YoonGi pokiwał głową, po czym zerknął w kierunku huśtawek. Były puste, podobnie jak sam plac zabaw. Zbierało się na deszcz, wszyscy zmyli się do swoich domów. Min rozejrzał się, spanikowany. JiMin zniknął. Poderwał się z miejsca, chcąc go poszukać, jednak wtedy hybryda wyskoczyła zza pobliskiego drzewa, strasząc obu mężczyzn.

—  Przestraszyłeś się, że zniknąłem?  —  zawołał, rzucając się YoonGiemu na szyję. Uwiesił się na nim, oderwawszy stopy od podłoża.

—  Proszę cię, nie rób tak więcej. Prawie zawału dostałem  —  odpowiedział Min, chwytając JiMina i sadzając go na ławce.

—  Uzgodniliście coś?

—  W pewnym sensie...

—  Zajmę się nią  —  zapewnił Jin.  —  Mam na nią kilka haków. Gdyby nie ja, nie dostałaby posady w instytucie. Wie, że jedno moje słowo, a jej kariera będzie skończona.

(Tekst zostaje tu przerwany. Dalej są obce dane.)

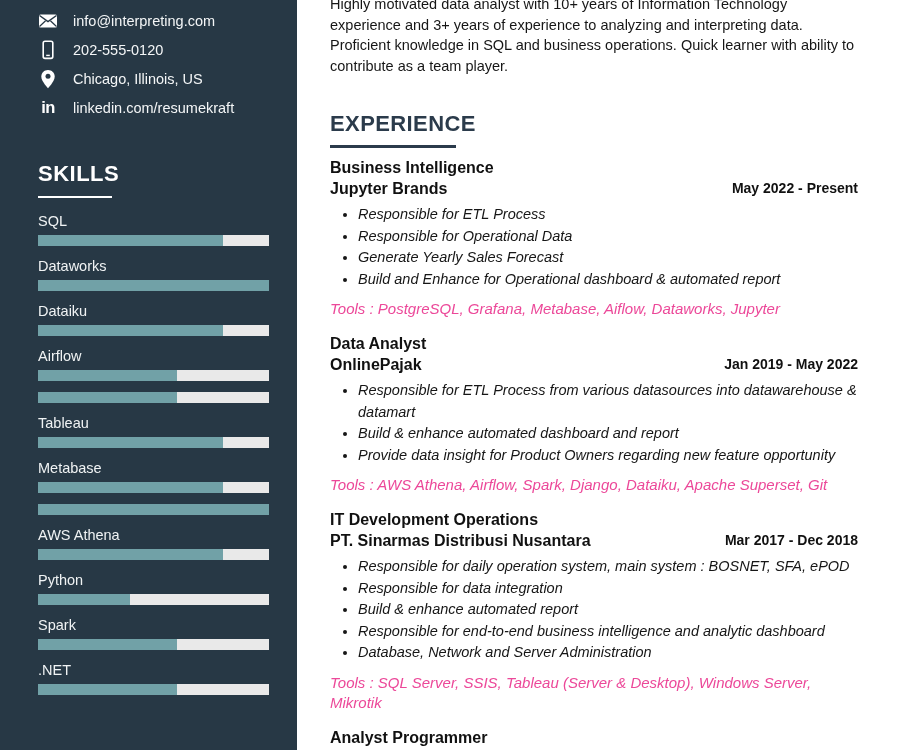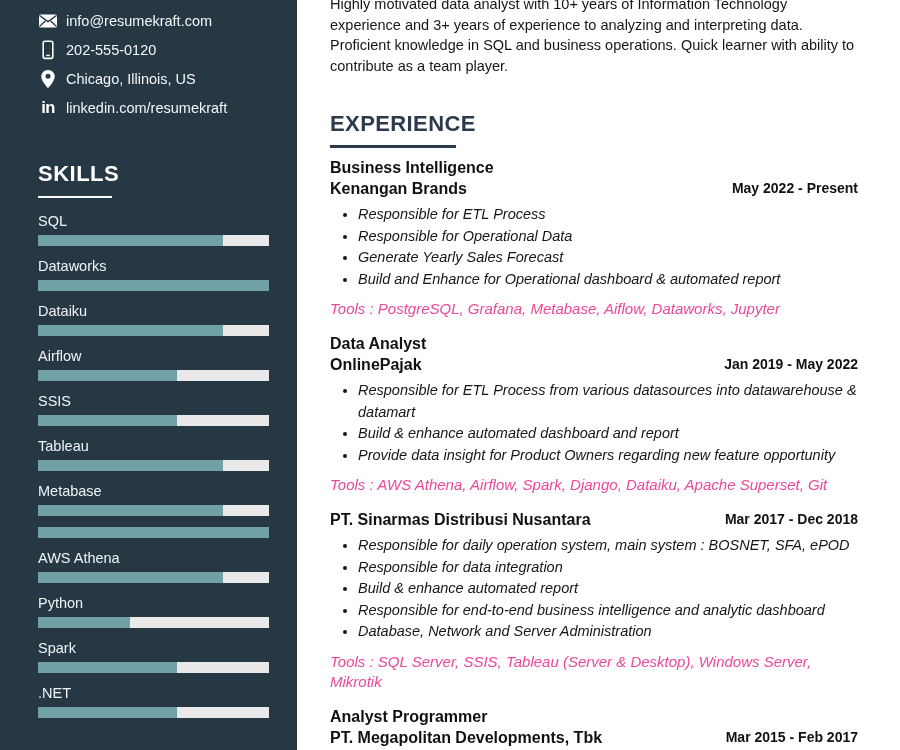--- a/index.html
+++ b/index.html
@@ -76,7 +76,7 @@
           <path d="M1.5 15.5 L7.6 9.8 M18.5 15.5 L12.4 9.8" stroke="#273845" stroke-width="1.2" fill="none"></path>
         </svg>
       </span>
-      <span class="contact-text">info@resumekraft.com</span>
+      <span class="contact-text">info@interpreting.com</span>
     </div>
 
     <div class="contact-row">

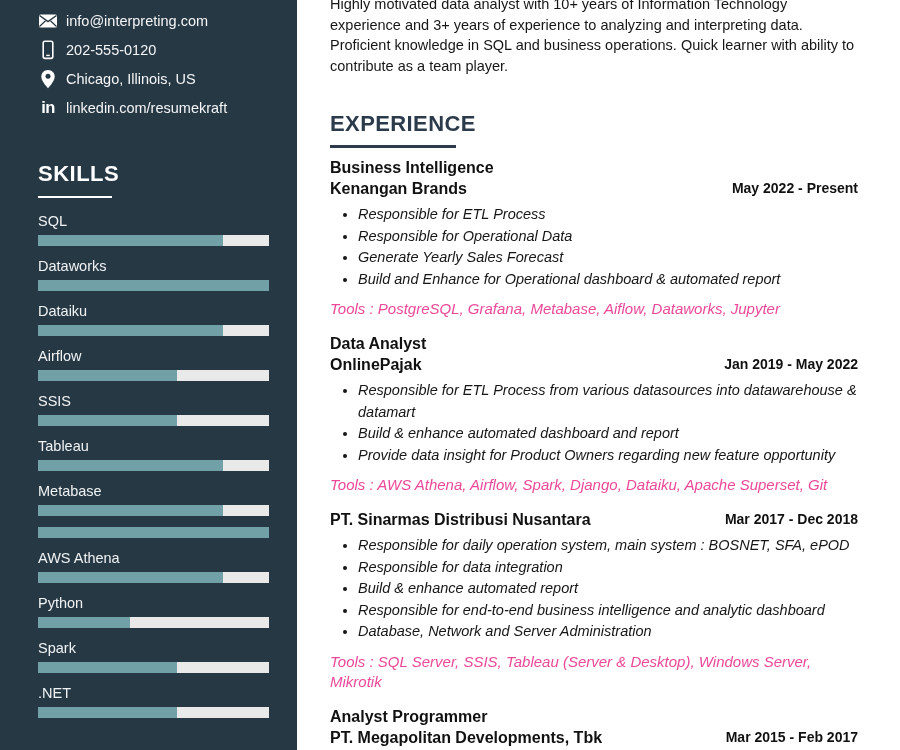--- a/index.html
+++ b/index.html
@@ -24,7 +24,7 @@
     padding:6px 28px 0 38px;
   }
   .contact-row{display:flex;align-items:center;height:29px;}
-  .contact-icon{width:20px;height:20px;flex-shrink:0;display:flex;align-items:center;justify-content:center;margin-right:8px;}
+  .contact-icon{width:20px;height:20px;flex-shrink:0;display:flex;align-items:center;justify-content:center;margin-right:15px;}
   .contact-text{font-size:14.5px;color:#f4f6f7;white-space:nowrap;}
   .li-glyph{font-weight:800;font-size:16.5px;color:#fff;letter-spacing:-0.5px;line-height:1;}
 

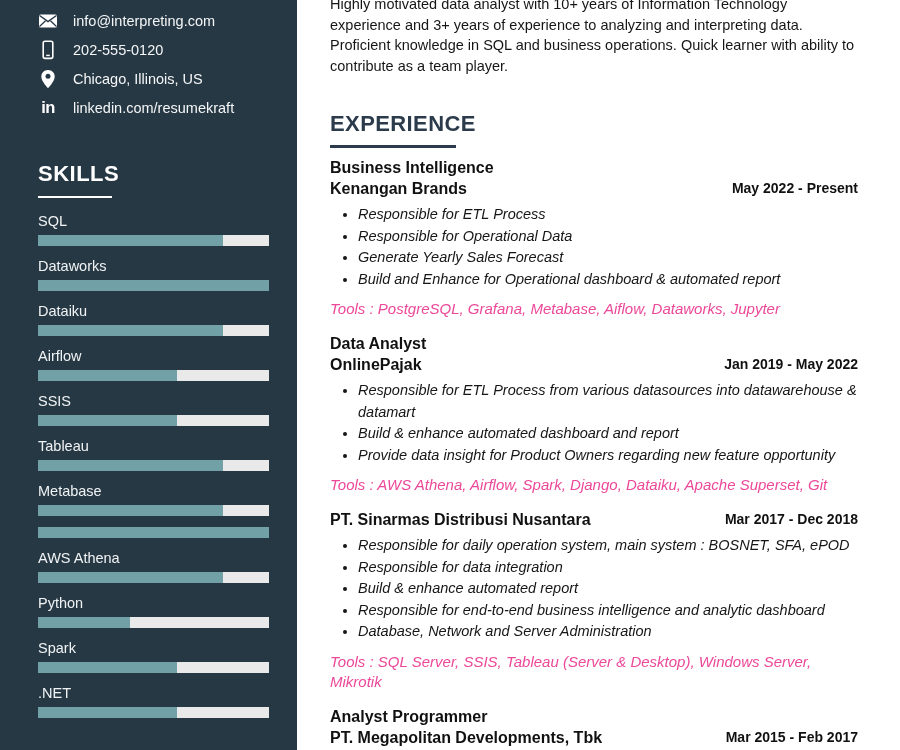--- a/index.html
+++ b/index.html
@@ -210,7 +210,7 @@
           <div class="job-head">
             <div class="job-titles">
               <div class="job-title">Business Intelligence</div>
-              <div class="job-company">Kenangan Brands</div>
+              <div class="job-company">Jupyter Brands</div>
             </div>
             <div class="job-dates">May 2022 - Present</div>
           </div>

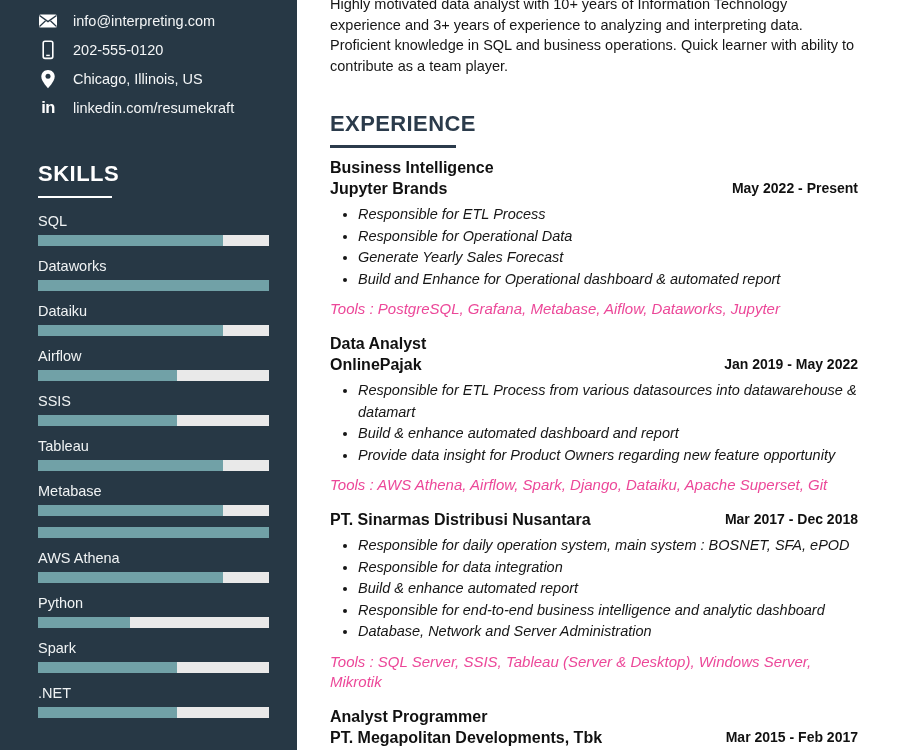--- a/index.html
+++ b/index.html
@@ -140,7 +140,6 @@
         </div>
 
         <div class="skill-item">
-          <div class="skill-name">SSIS</div>
           <div class="skill-bar">
             <div class="skill-bar-fill" style="width: 60%;"></div>
           </div>

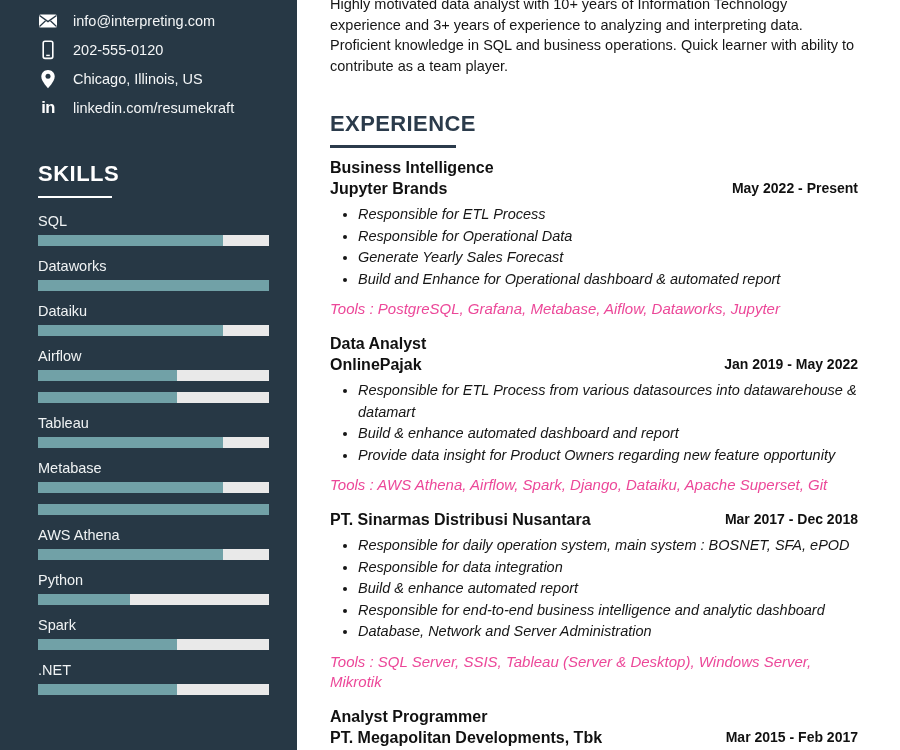--- a/index.html
+++ b/index.html
@@ -241,6 +241,7 @@
         <section class="job">
           <div class="job-head">
             <div class="job-titles">
+              <div class="job-title">IT Development Operations</div>
               <div class="job-company">PT. Sinarmas Distribusi Nusantara</div>
             </div>
             <div class="job-dates">Mar 2017 - Dec 2018</div>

—  Dziękuję, SeokJin.  —  YoonGi uśmiechnął się całkowicie szczerze, czując wyrzuty sumienia, że z początku uważał go za nieczułego i zimnego człowieka, który zranił TaeHyunga.

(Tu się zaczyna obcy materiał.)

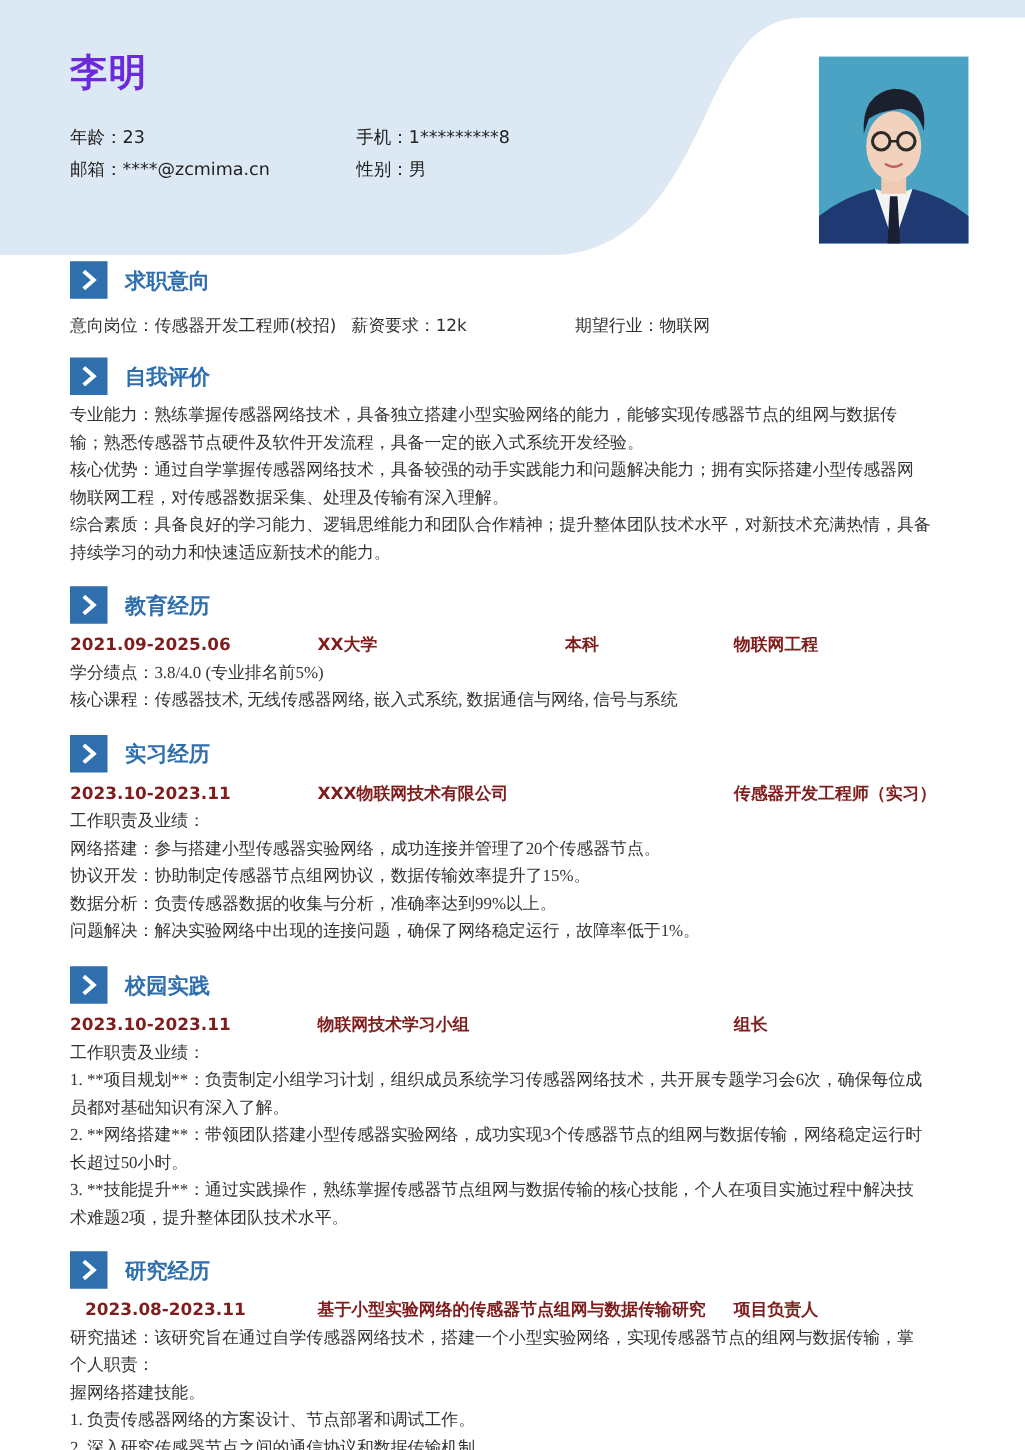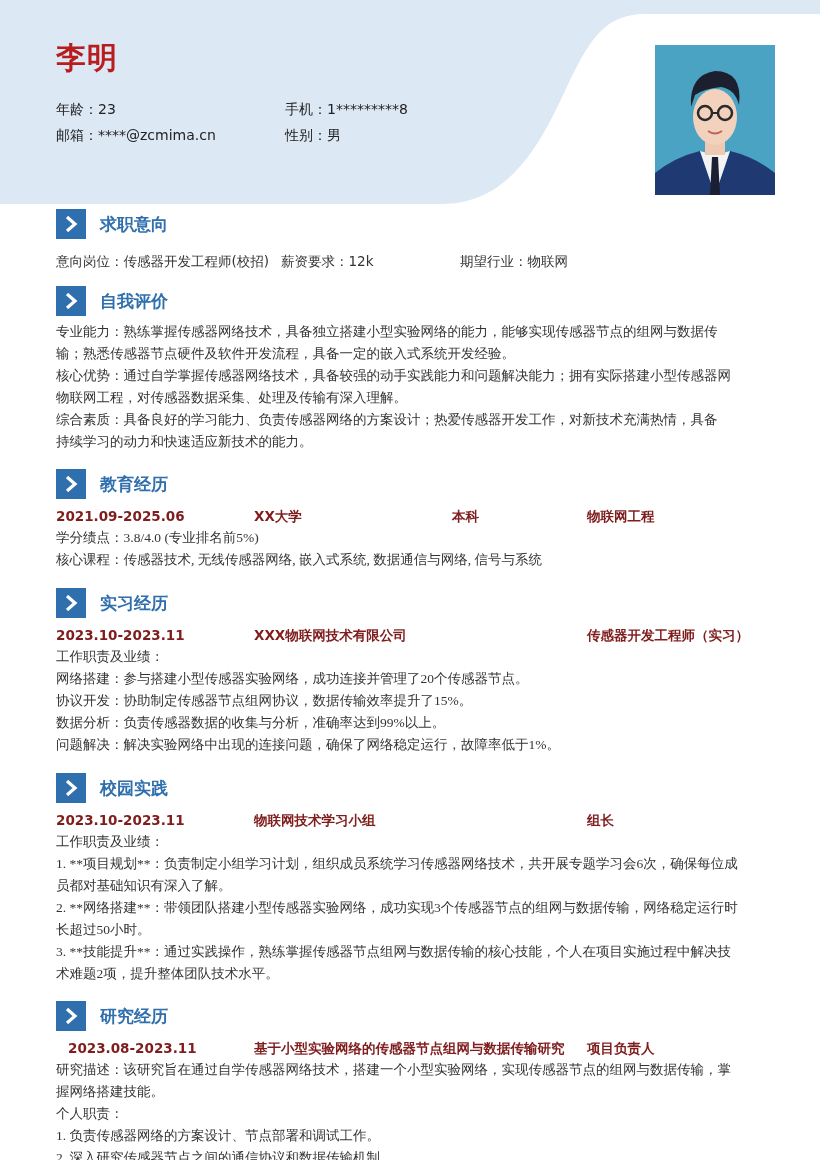--- a/index.html
+++ b/index.html
@@ -7,7 +7,7 @@
   body { font-family: "DejaVu Sans", "Liberation Sans", sans-serif; color: #333333; position: relative; }
   .page { position: relative; width: 820px; height: 1160px; overflow: hidden; }
   .header-bg { position: absolute; left: 0; top: 0; width: 820px; height: 210px; z-index: 0; }
-  .name { position: absolute; left: 56px; top: 38px; font-size: 30px; font-weight: bold; color: #b91c1c; letter-spacing: 1px; z-index: 2; }
+  .name { position: absolute; left: 56px; top: 38px; font-size: 30px; font-weight: bold; color: #6d28d9; letter-spacing: 1px; z-index: 2; }
   .info { position: absolute; font-size: 14px; color: #222; z-index: 2; white-space: nowrap; }
   .photo { position: absolute; left: 655px; top: 45px; width: 120px; height: 150px; z-index: 2; overflow: hidden; }
   .section { position: absolute; left: 56px; width: 712px; z-index: 2; }

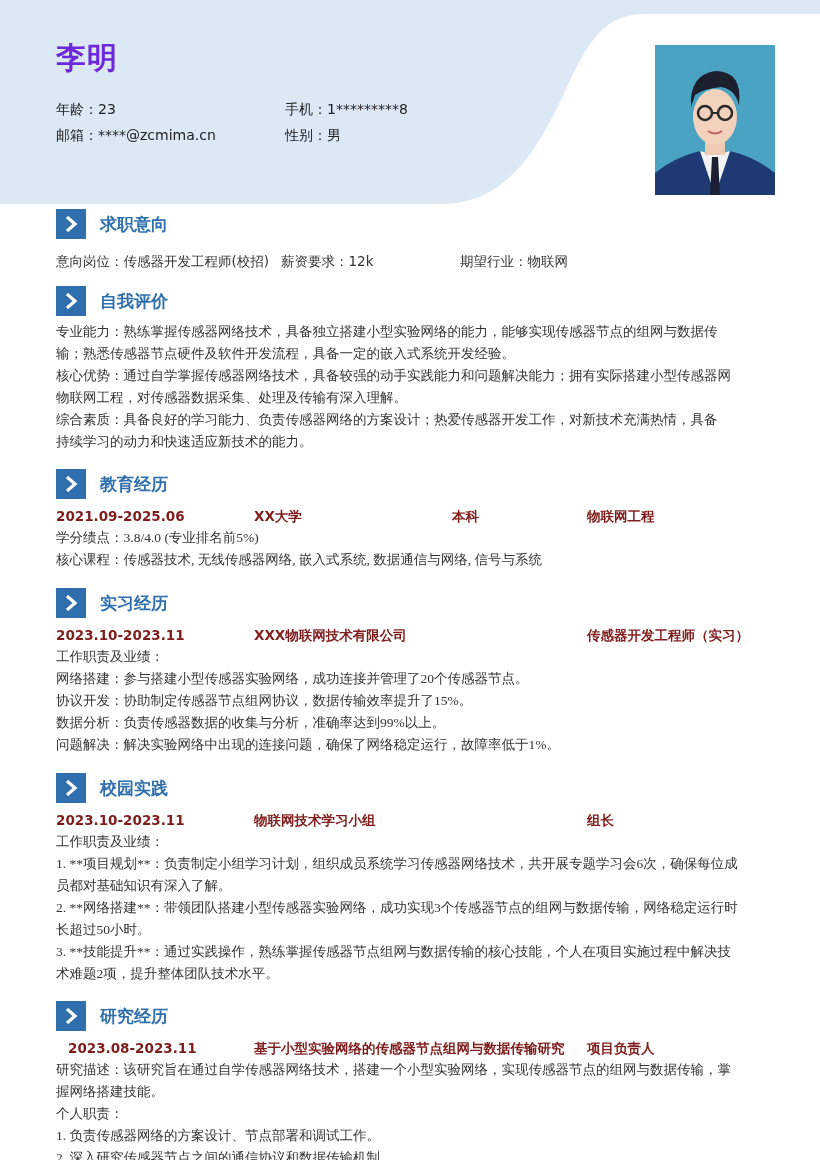--- a/index.html
+++ b/index.html
@@ -82,7 +82,7 @@
       <div class="line">输；熟悉传感器节点硬件及软件开发流程，具备一定的嵌入式系统开发经验。</div>
       <div class="line">核心优势：通过自学掌握传感器网络技术，具备较强的动手实践能力和问题解决能力；拥有实际搭建小型传感器网</div>
       <div class="line">物联网工程，对传感器数据采集、处理及传输有深入理解。</div>
-      <div class="line">综合素质：具备良好的学习能力、负责传感器网络的方案设计；热爱传感器开发工作，对新技术充满热情，具备</div>
+      <div class="line">综合素质：具备良好的学习能力、逻辑思维能力和团队合作精神；提升整体团队技术水平，对新技术充满热情，具备</div>
       <div class="line">持续学习的动力和快速适应新技术的能力。</div>
     </div>
   </div>

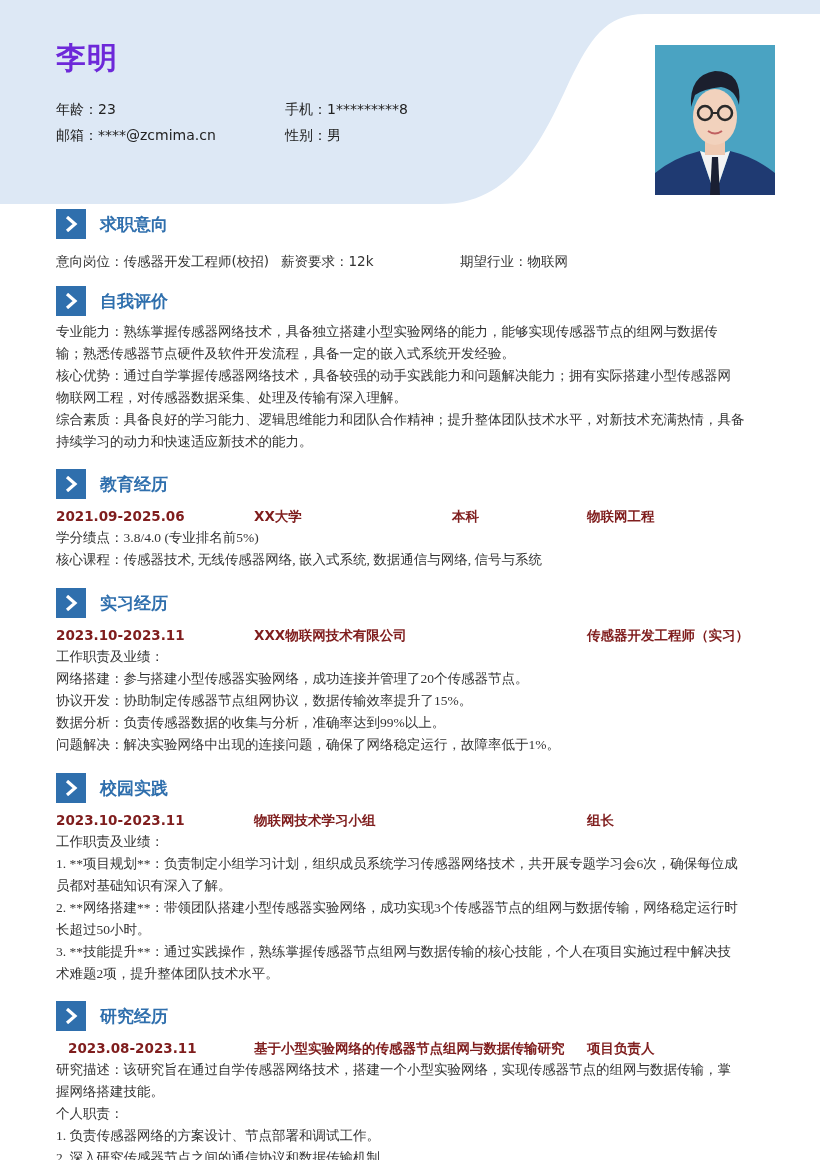--- a/index.html
+++ b/index.html
@@ -165,8 +165,8 @@
       <span style="left:531px;">项目负责人</span>
     </div>
     <div class="line">研究描述：该研究旨在通过自学传感器网络技术，搭建一个小型实验网络，实现传感器节点的组网与数据传输，掌</div>
+    <div class="line">个人职责：</div>
     <div class="line">握网络搭建技能。</div>
-    <div class="line">个人职责：</div>
     <div class="line">1. 负责传感器网络的方案设计、节点部署和调试工作。</div>
     <div class="line">2. 深入研究传感器节点之间的通信协议和数据传输机制。</div>
   </div>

—  W porządku. Ciesze się, że mogę pomóc.  —  Kim podniósł się i opatulił różowym płaszczem.  —  Będę się zbierał. Wy też powinniście, zaraz zacznie padać.

—  Zaparkowałem niedaleko. Podrzucić cię gdzieś?  —  zaproponował Min.

—  Nie trzeba, ale dzięki. Do zobaczenia!  —  Odszedł, machając JiMinowi, który odwzajemnił gest równie energicznie jak wcześniej.

—  Masz ochotę na gorącą czekoladę?  —  zapytał YoonGi, wyciągając ręce ku hybrydzie, która spojrzała na niego z prawdziwym uwielbieniem.

—  Tak, tak, tak!  —  zawołał. Chwycił dłonie Mina, po czym zeskoczył z ławki.

Trzymając się za ręce ruszyli na pobliski parking.